Indiana introduces firearm safety bills for 2023 legislative session

cagunbill020223-png

Indiana legislators have introduced multiple firearm safety bills for the 2023 legislative session aimed at reducing gun violence and implementing safety measures within the state. The bills would introduce new measures for safe firearm storage, carrying and purchasing weapons and training for school corporations. Here’s a rundown on four main pieces of legislation. 

Safe storage of firearms 

House Bill 1366, authored by Rep. Mitch Gore, D-Beech Grove, would prohibit storing firearms in a place where a child is likely to gain access to it. The bill would make a child’s possession of a firearm resulting from a person’s failure to store a firearm correctly a class C misdemeanor.  

Paul Helmke is the former president and CEO of the Brady Campaign to Prevent Gun Violence. Helmke praised Indiana's Red Flag Law, which allows law enforcement to take weapons from people who are deemed dangerous to themselves or others. However, he said, he thinks Indiana does little in terms of preventing gun violence. Helmke said House Bill 1366 could help greatly in preventing children from accessing loaded firearms.   

"When you're talking about that age of a person, they don't fully understand what's real and what's not real and what this weapon can do," he said. "Clearly there needs to be some strengthening of the laws to make it clear that those who have guns around children have some responsibilities to keep the children from getting the gun."  

While he supports the bill, he said he doubts the gun storage bill will become law due to the Republican supermajority in the House and Senate.

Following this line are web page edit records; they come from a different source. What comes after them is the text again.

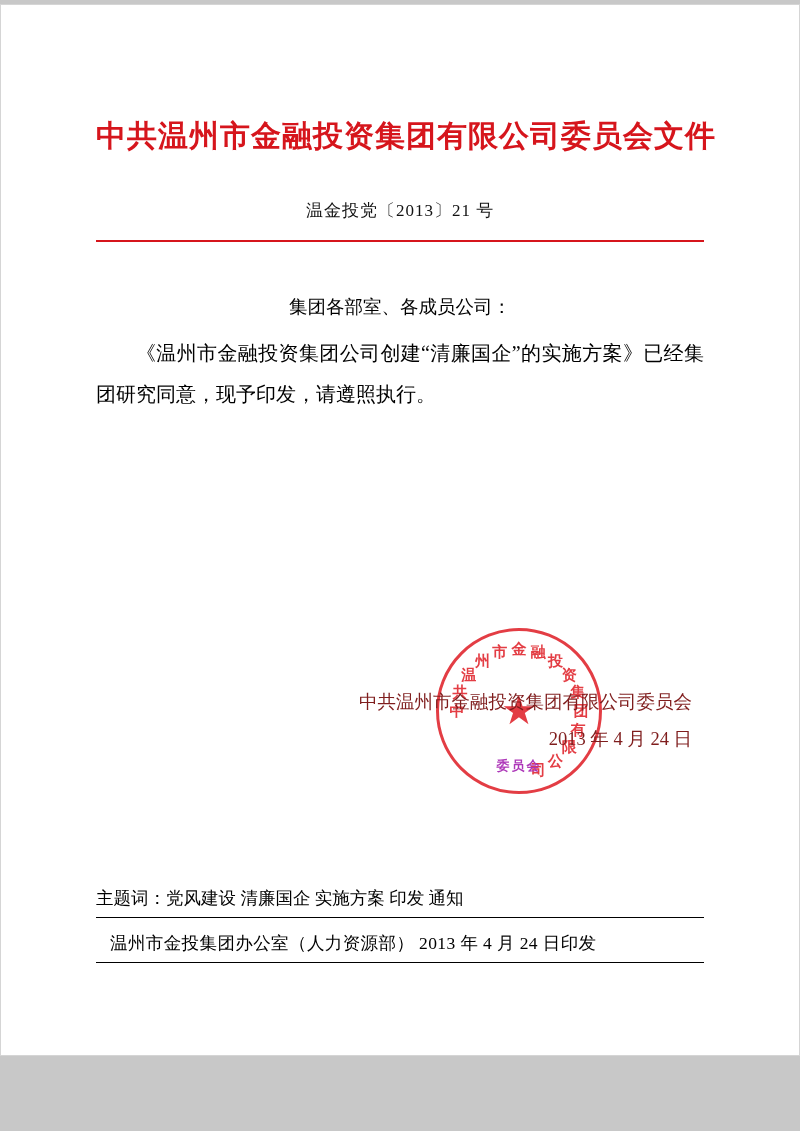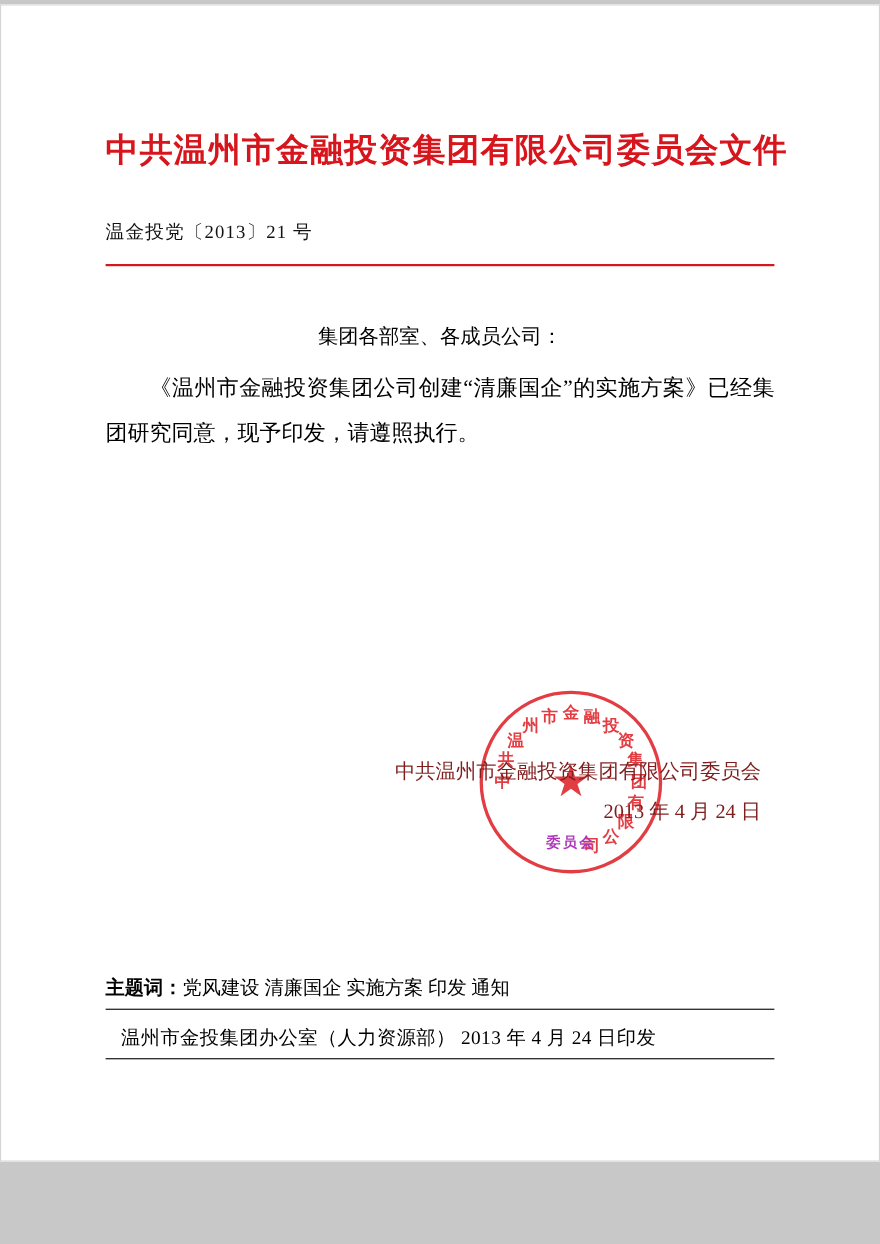--- a/index.html
+++ b/index.html
@@ -40,21 +40,21 @@
     color: #d6151c;
     font-size: 30px;
     font-weight: bold;
     letter-spacing: 1px;
     font-family: "Liberation Serif", serif;
     white-space: nowrap;
   }
 
   .docnum {
     margin-top: 42px;
-    text-align: left;
+    text-align: center;
     font-size: 17px;
     color: #111;
     letter-spacing: 1px;
   }
 
   .redrule {
     margin-top: 18px;
     height: 2px;
     background: #d6151c;
     width: 100%;
@@ -172,21 +172,21 @@
     padding-bottom: 5px;
     line-height: 1.6;
     white-space: nowrap;
   }
   .kw-line.second {
     margin-top: 11px;
     padding-left: 14px;
     letter-spacing: 0.4px;
   }
   .kw-label {
-    font-weight: bold;
+    font-weight: normal;
   }
 
   .pagenum {
     position: absolute;
     left: 0;
     right: 0;
     top: 1048px;
     text-align: center;
     font-size: 15px;
     color: #000;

The bill was introduced by Democrats.  

[Related: Indiana family commits gift to study gun violence at IU School of Public Health]

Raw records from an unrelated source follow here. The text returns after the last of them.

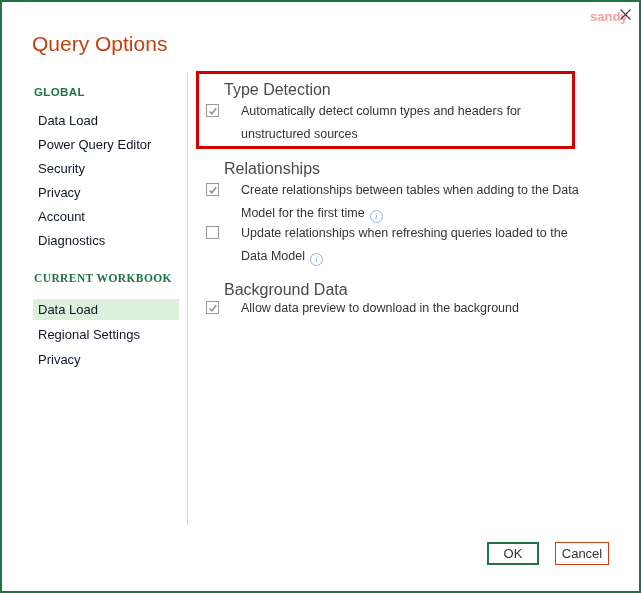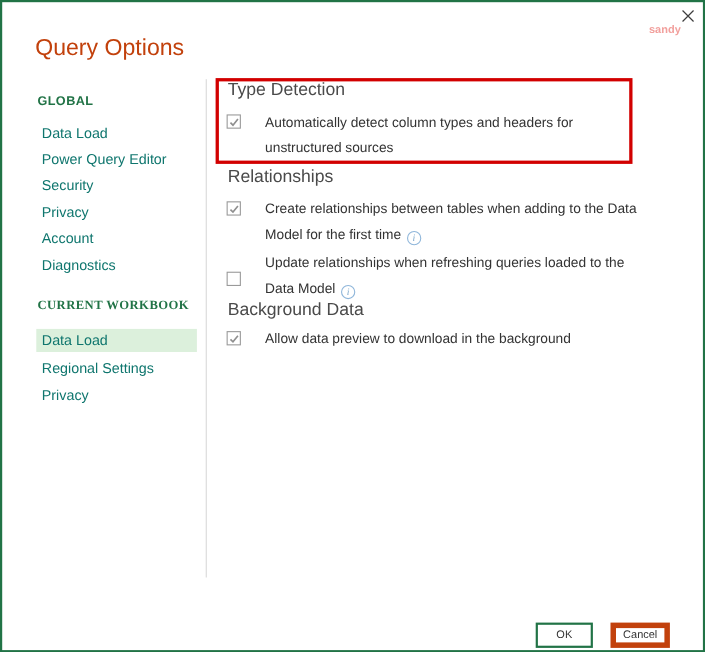--- a/index.html
+++ b/index.html
@@ -13,22 +13,22 @@
   .dialog {
     position:absolute; left:0; top:0; width:641px; height:593px;
     background:#ffffff;
     border:2px solid #217346;
   }
   .dialog-title {
     position:absolute; left:30px; top:30px;
     font-size:21px; color:#c2410c; font-weight:400;
   }
   .watermark {
-    position:absolute; left:588px; top:20px;
-    font-size:10px; font-weight:bold; color:#f2a09d;
+    position:absolute; left:588px; top:7px;
+    font-size:13px; font-weight:bold; color:#f2a09d;
   }
   .close-btn {
     position:absolute; left:612px; top:2px; width:22px; height:20px;
     display:flex; align-items:center; justify-content:center;
     font-size:15px; color:#3d3d3d; cursor:pointer;
     background:transparent; border:none;
   }
   
   .sidebar { position:absolute; left:0; top:0; width:185px; }
   .side-sep {
@@ -38,38 +38,38 @@
   .side-header {
     position:absolute; left:32px;
     font-size:11.5px; font-weight:bold; color:#217346; letter-spacing:0.4px;
   }
   .side-header.global { top:84px; }
   .side-header.workbook { top:270px;font-family:Liberation Serif, serif; }
   .side-list { position:absolute; left:31px; width:146px; list-style:none; }
   .side-list.global-list { top:107px; }
   .side-list.workbook-list { top:295px; }
   .side-item {
-    font-size:13px; color:#0f766e; line-height:24px;
+    font-size:13px; color:#0f172a; line-height:24px;
     padding-left:5px; cursor:pointer; white-space:nowrap;
   }
   .workbook-list .side-item { line-height:25px; }
   .side-item.selected { background:#dcf0dc; line-height:21px; margin:2px 0; }
   .section-heading {
-    position:absolute; left:205px;
-    font-size:16px; color:#4a4a4a; font-weight:400;
+    position:absolute; left:222px;
+    font-size:16px; color:#4a4a4a; font-weight:400;margin-top:8px;
   }
   .h-type { top:71px; }
   .h-rel { top:150px; }
   .h-bg { top:271px; }
   .option {
     position:absolute; left:204px; display:flex; align-items:flex-start;gap:15px;
   }
   .opt-1 { top:98px; }
   .opt-2 { top:177px; }
-  .opt-3 { top:226px;align-items:center; }
+  .opt-3 { top:220px; }
   .opt-4 { top:295px; }
   .checkbox {
     width:13px; height:13px; flex:0 0 13px; margin-top:4px;
     border:1px solid #9a9a9a; background:#fff; position:relative; cursor:pointer;
   }
   .checkbox svg { position:absolute; left:0px; top:0px; width:12px; height:12px; display:none; }
   .checkbox.checked svg { display:block; }
   .opt-label {
     margin-left:7px; font-size:12.5px; color:#333333; line-height:23px;
   }
@@ -84,26 +84,26 @@
     font-family:"Liberation Serif", serif;
     margin-left:5px; vertical-align:-2px; cursor:pointer;
   }
   .redbox {
     position:absolute; left:194px; top:69px; width:379px; height:78px;
     border:3px solid #d20000; pointer-events:none;
   }
   
   .btn {
     position:absolute; top:540px; height:23px;
-    background:#ffffff; font-size:10px; color:#333;
+    background:#ffffff; font-size:13px; color:#333;
     display:flex; align-items:center; justify-content:center;
-    cursor:pointer; font-family:"Liberation Sans", sans-serif;margin-top:24px;
+    cursor:pointer; font-family:"Liberation Sans", sans-serif;
   }
   .btn-ok { left:485px; width:52px; border:2px solid #217346; }
-  .btn-cancel { left:553px; width:54px; border:5px solid #c2410c; }
+  .btn-cancel { left:553px; width:54px; border:1px solid #c2410c; }
 </style>
 </head>
 <body>
 
 <div class="dialog">
 
   <div class="dialog-title">Query Options</div>
 
   <div class="watermark">sandy</div>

Helmke said people need to realize that just as there are gun rights, there are risks and responsibilities that come with owning and operating guns.   

"Let's treat this as a public health issue," he said. "Let's try to figure out. How do we stop gun violence from occurring?"   

Courtney Daily is a volunteer in Bloomington for the Indiana chapter of Moms Demand Action.   

She said safe storage laws could help prevent incidents such as the Beech Grove 4-year-old seen waving a handgun in an apartment complex in January and a 6-year-old's shooting of his teacher that made national news in the same month.   

Daily has three young sons. Her oldest was close in age to the children killed in the Sandy Hook shooting, she said, and she grew up 20 minutes from Sandy Hook. Her personal connection is a major reason she is so passionate about gun laws, she said.   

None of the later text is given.